Angeklagter wegen Mordes verurteilt - Ankläger sehen auch besondere Schuldschwere

Nach dem Urteil zum sogenannten Tankstellenmord von Idar-Oberstein geht die Staatsanwaltschaft in Revision.

Das Rechtsmittel sei am Donnerstag eingelegt worden, sagte ein Sprecher des Landgerichts im rheinland-pfälzischen Bad Kreuznach. Bis zum kommenden Dienstag sind generell noch Rechtsmittel möglich.

Das Gericht verurteilte am Dienstag den 50-jährigen Mario N. wegen Mordes zu einer lebenslangen Haftstrafe.

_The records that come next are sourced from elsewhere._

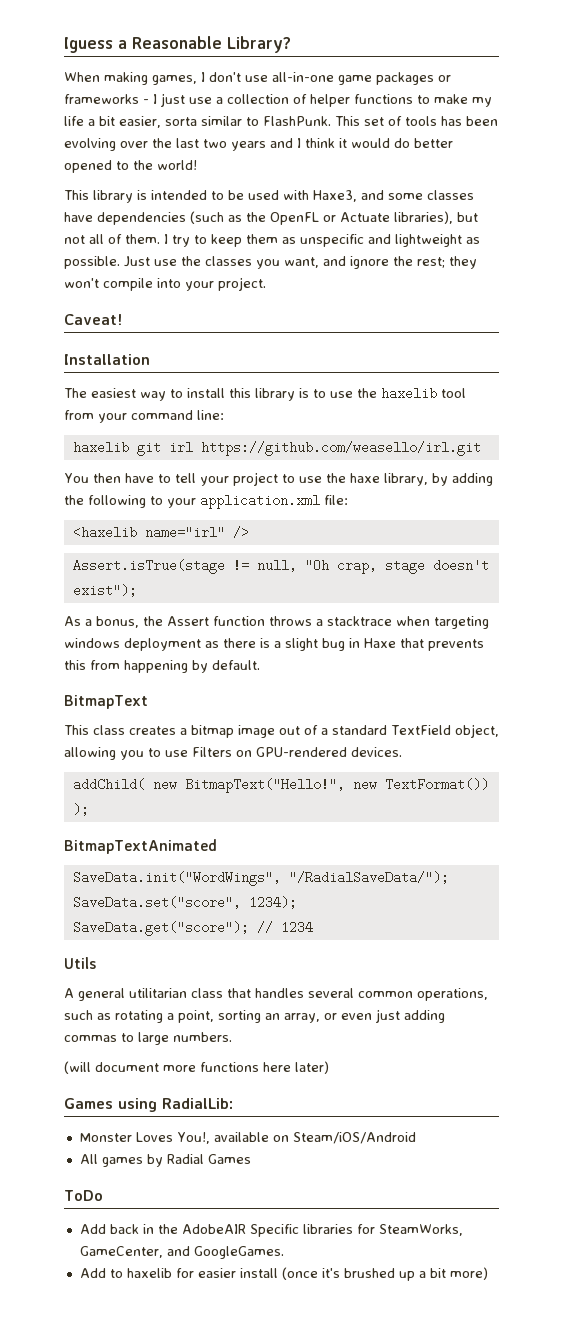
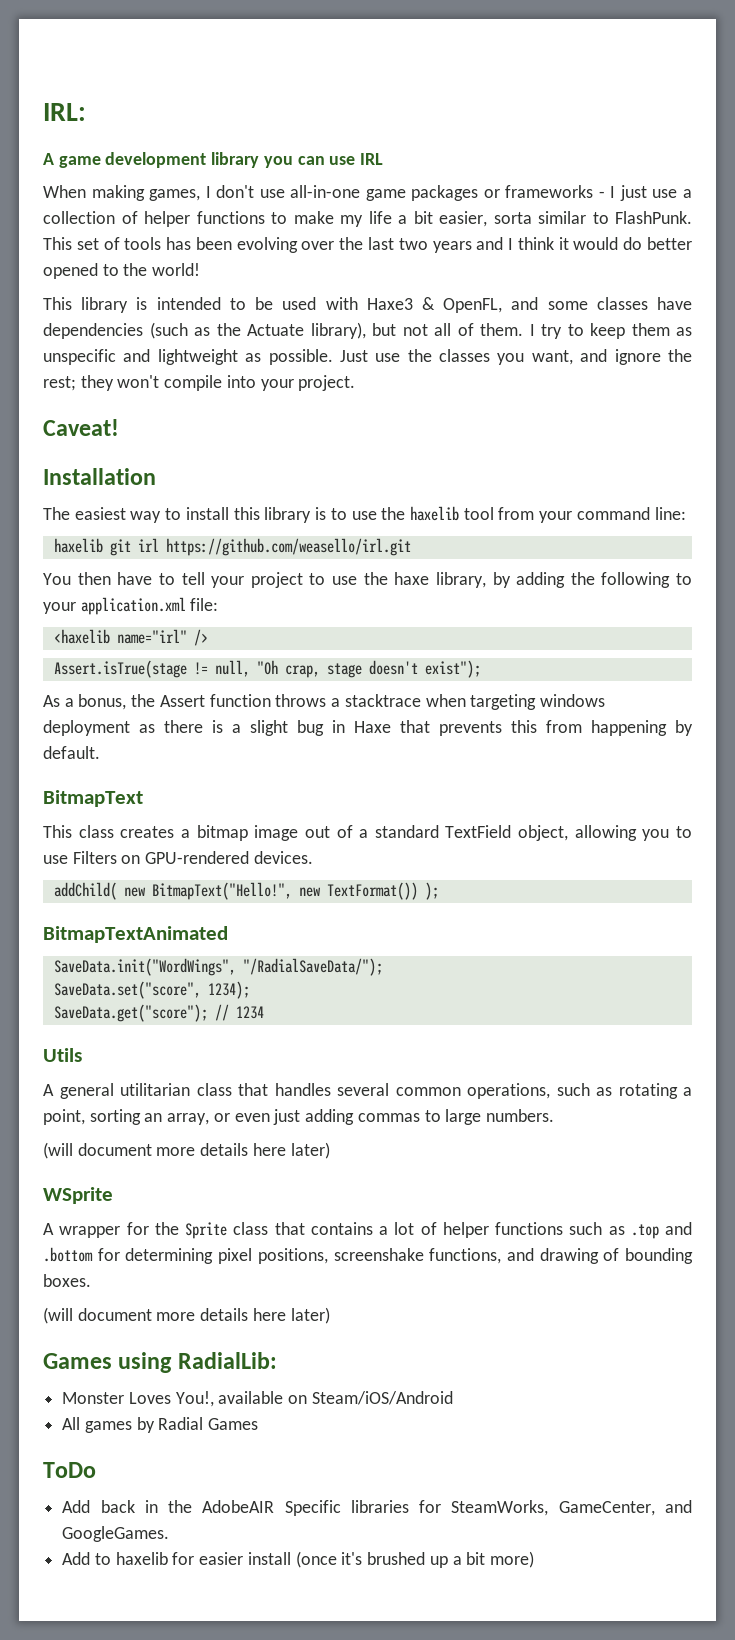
[64,36,291,53] Iguess a Reasonable Library? -> [43,103,86,121] [43,152,384,168] IRL: // A game development library you can use IRL
[313,190,357,202] Haxe3, -> [366,297,503,313] Haxe3 & OpenFL,
[270,211,453,225] OpenFL or Actuate libraries), -> [247,322,366,339] Actuate library),
[200,1062,259,1072] functions -> [200,1142,330,1159] [43,1187,113,1204] [43,1222,692,1239] [43,1247,693,1264] [43,1274,91,1287] [43,1307,249,1324] details here later) // WSprite // A wrapper for the Sprite class that contains a lot of helper functions such as .top and .bottom for determining pixel positions, screenshake functions, and drawing of bounding boxes. // (will document more details

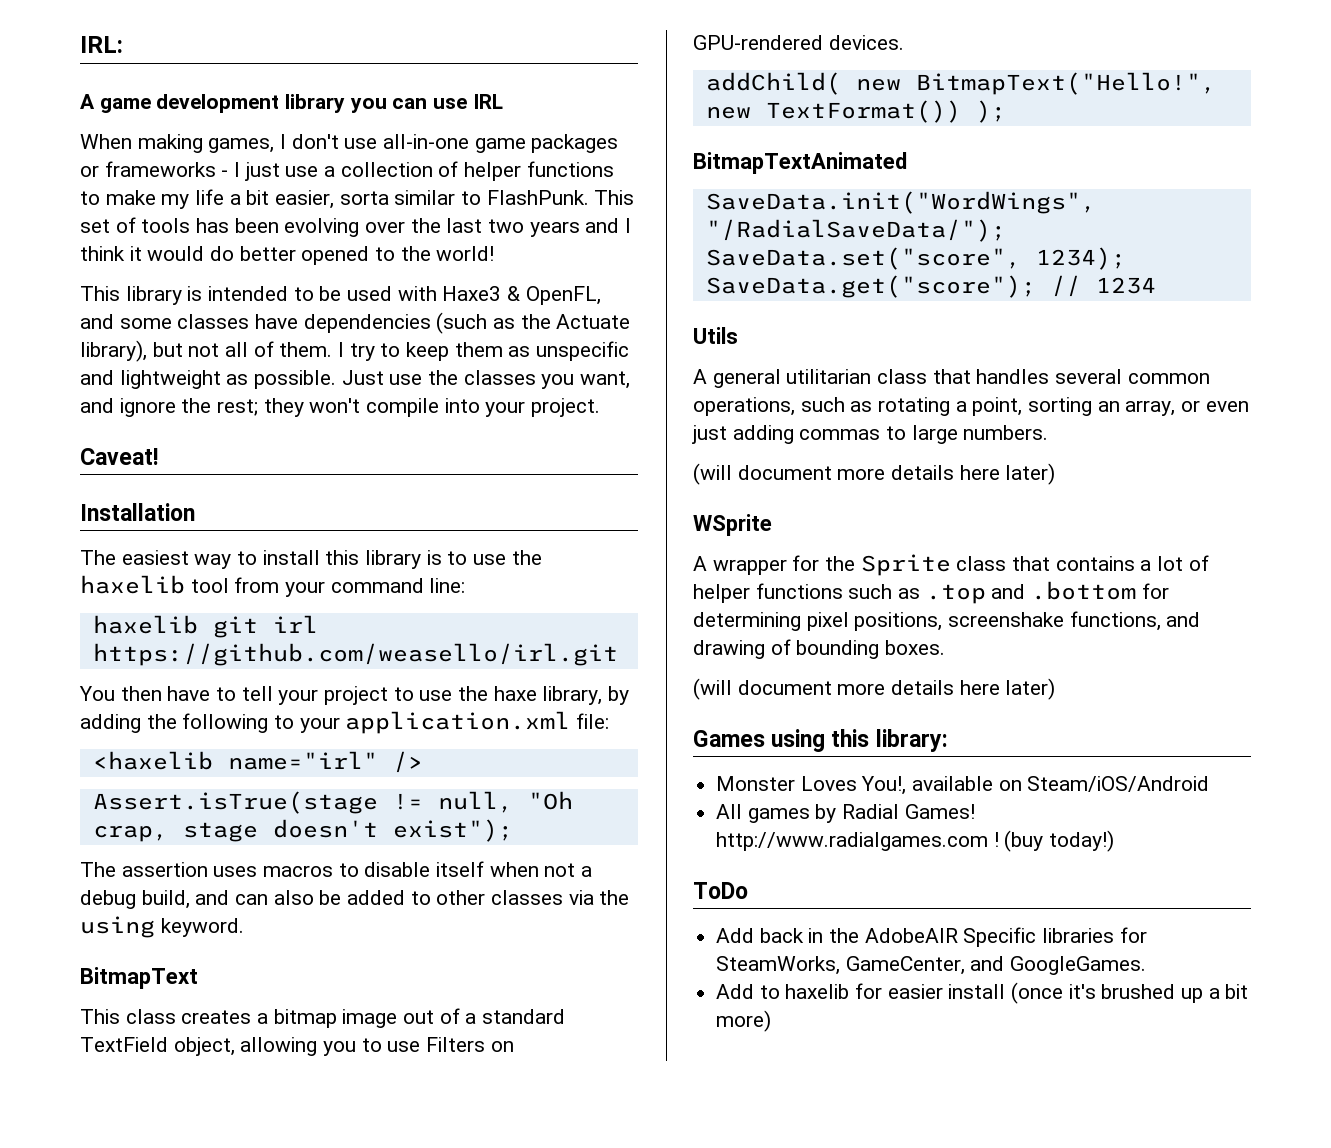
[43,694,605,710] [43,720,693,736] [43,746,100,759] As a bonus, the Assert function throws a stacktrace when targeting windows deployment as there is a slight bug in Haxe that prevents this from happening by default. -> [80,861,593,877] [80,890,630,909] [80,916,244,938] The assertion uses macros to disable itself when not a debug build, and can also be added to other classes via the using keyword.
[177,1352,277,1369] RadialLib: -> [831,729,948,752] this library:
[208,1418,259,1430] Games -> [904,804,975,819] [716,830,1115,852] Games! http://www.radialgames.com ! (buy today!)

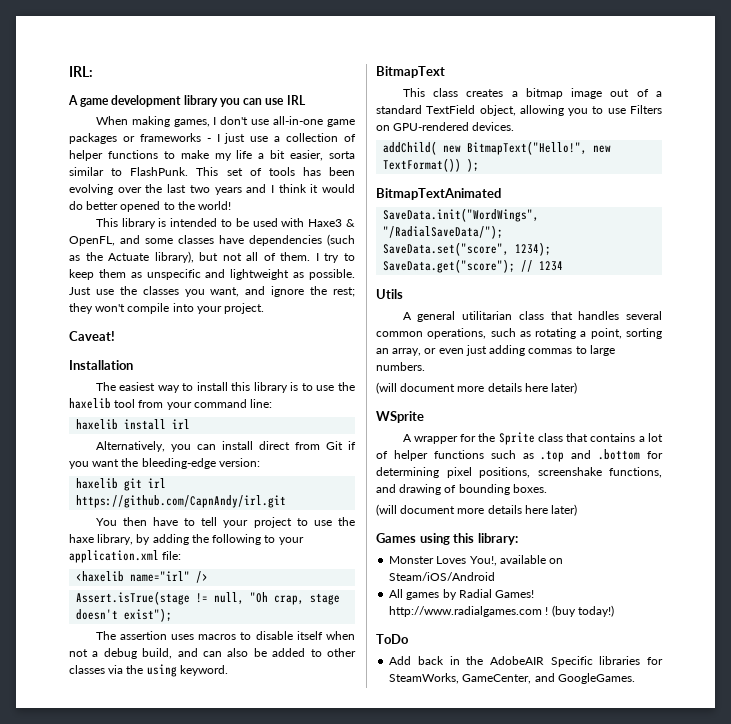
(466, 585) none -> [76,419,191,430] [95,441,356,452] [69,458,260,469] // haxelib install irl // Alternatively, you can install direct from Git if you want the bleeding-edge version:
[92,643,618,666] https://github.com/weasello/irl.git -> [76,495,287,508] https://github.com/CapnAndy/irl.git
[716,982,1249,1004] [716,1010,772,1032] // Add to haxelib for easier install (once it's brushed up a bit more) -> (635, 678) none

Die Richter sahen es als erwiesen an, dass der Angeklagte den 20-jährigen Tankstellenmitarbeiter Alex W. im September vergangenen Jahres im Streit um die Corona-Maskenpflicht erschossen hatte. Die Gewalttat sorgte bundesweit für Entsetzen.

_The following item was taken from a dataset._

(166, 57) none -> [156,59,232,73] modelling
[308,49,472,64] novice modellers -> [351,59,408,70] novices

In ihrem Plädoyer forderte die Staatsanwaltschaft lebenslange Haft und die Feststellung der besonderen Schwere der Schuld. Die Verteidigung plädierte hingegen auf Totschlag. Ein konkretes Strafmaß nannte sie nicht, gab aber an, dass eine verminderte Schuldfähigkeit des Angeklagten nicht auszuschließen sei.